My final method of escapism is the simplest: free internet Tarot card readings. The first reading I did seemed so accurate and wise. It told me that what was standing in my way was The Hierophant, which symbolizes conventional beliefs and systems.
“Perhaps you are having a crisis of faith,” my internet Tarot reading said. “Ask yourself who you really are. What is important to you? What makes you happy?”
Yes, this is it exactly, I thought. The reason I feel overburdened is society itself, is the crushing weight of expectation and custom, which stifles the wildness of my own humanity. On the Fourth of July this year I thought about what true freedom might look like, and the answer that came to me was anything but this.
“I’m trying,” I said, to my computer screen. I needed more information, some guidance as to how free myself from the soul-crushing constraints of modern life. How do I see around The Hierophant? How do I go inside the earth?

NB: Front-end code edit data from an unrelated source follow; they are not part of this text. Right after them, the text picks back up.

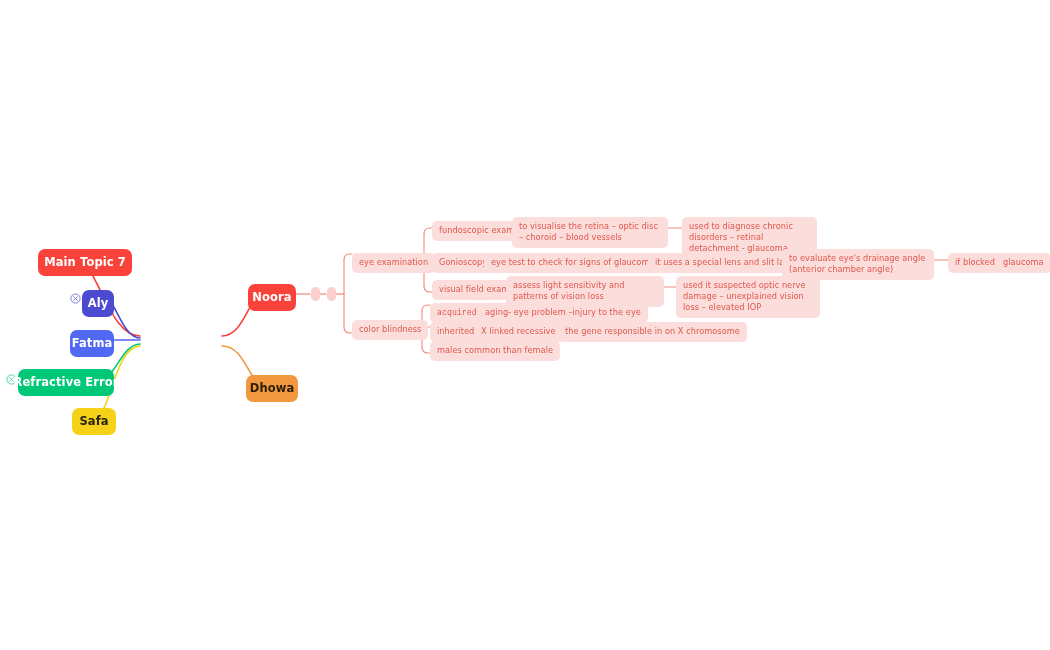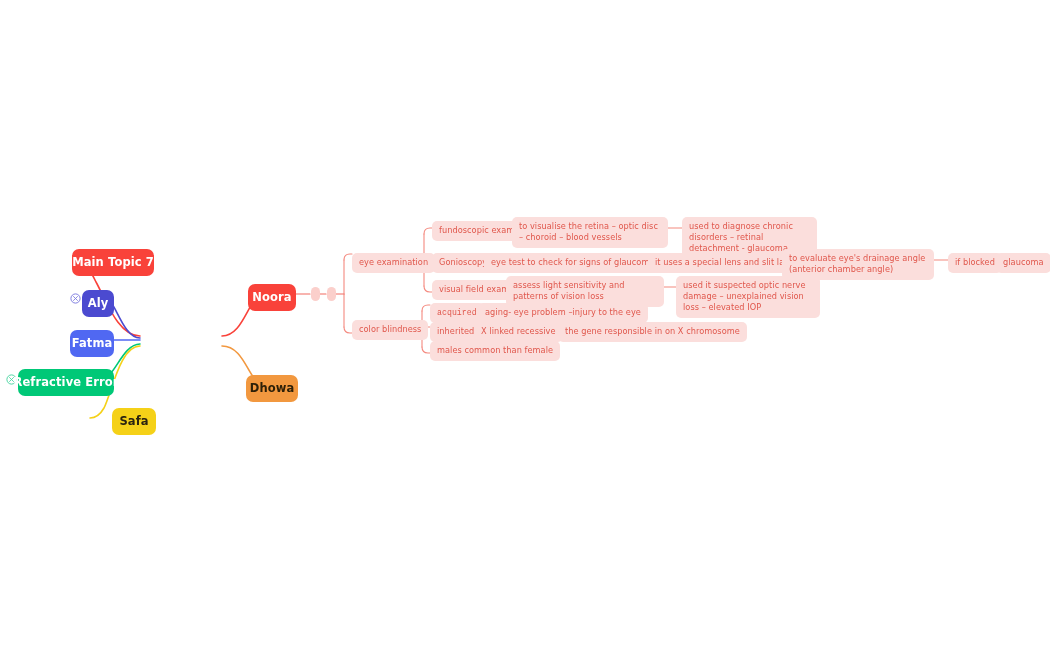--- a/index.html
+++ b/index.html
@@ -155,7 +155,7 @@
   </svg>
 
 
-  <div class="node l1 red" style="left:38px; top:249px; width:82px;margin-left:34px;">Main Topic 7</div>
+  <div class="node l1 red" style="left:38px; top:249px; width:94px;">Main Topic 7</div>
 
   <span class="badge" style="left:70px; top:293px;">
     <svg width="11" height="11" viewBox="0 0 11 11">

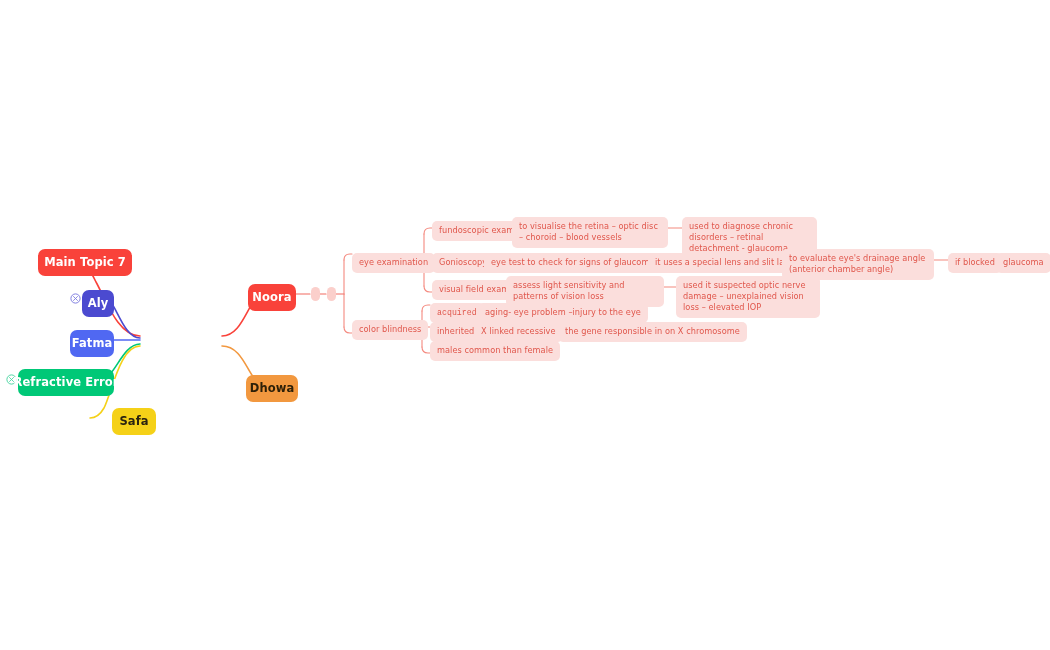--- a/index.html
+++ b/index.html
@@ -175,7 +175,7 @@
   </span>
   <div class="node l1 green" style="left:18px; top:369px; width:96px;">Refractive Error</div>
 
-  <div class="node l1 yellow" style="left:72px; top:408px; width:44px;margin-left:40px;">Safa</div>
+  <div class="node l1 yellow" style="left:72px; top:408px; width:44px;">Safa</div>
 
   <div class="node l1 red" style="left:248px; top:284px; width:48px;">Noora</div>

I clicked for my next reading, and a new set of cards appeared. This time they said nothing that was relevant to me. An ad for an affordable phone psychic popped up. I felt disillusioned and clicked away.
Escapes are like that, I’ve found. They can shift on you. You must watch them closely, ensure they are advancing your well-being and not further contributing to your own entrapment. This is what I might tell someone someday, when they’re helping me write my own memoir. “Write down entrapment,” I’ll tell them, “right after the part where I see the puppy destroy the rock formation at Crystal Cave.”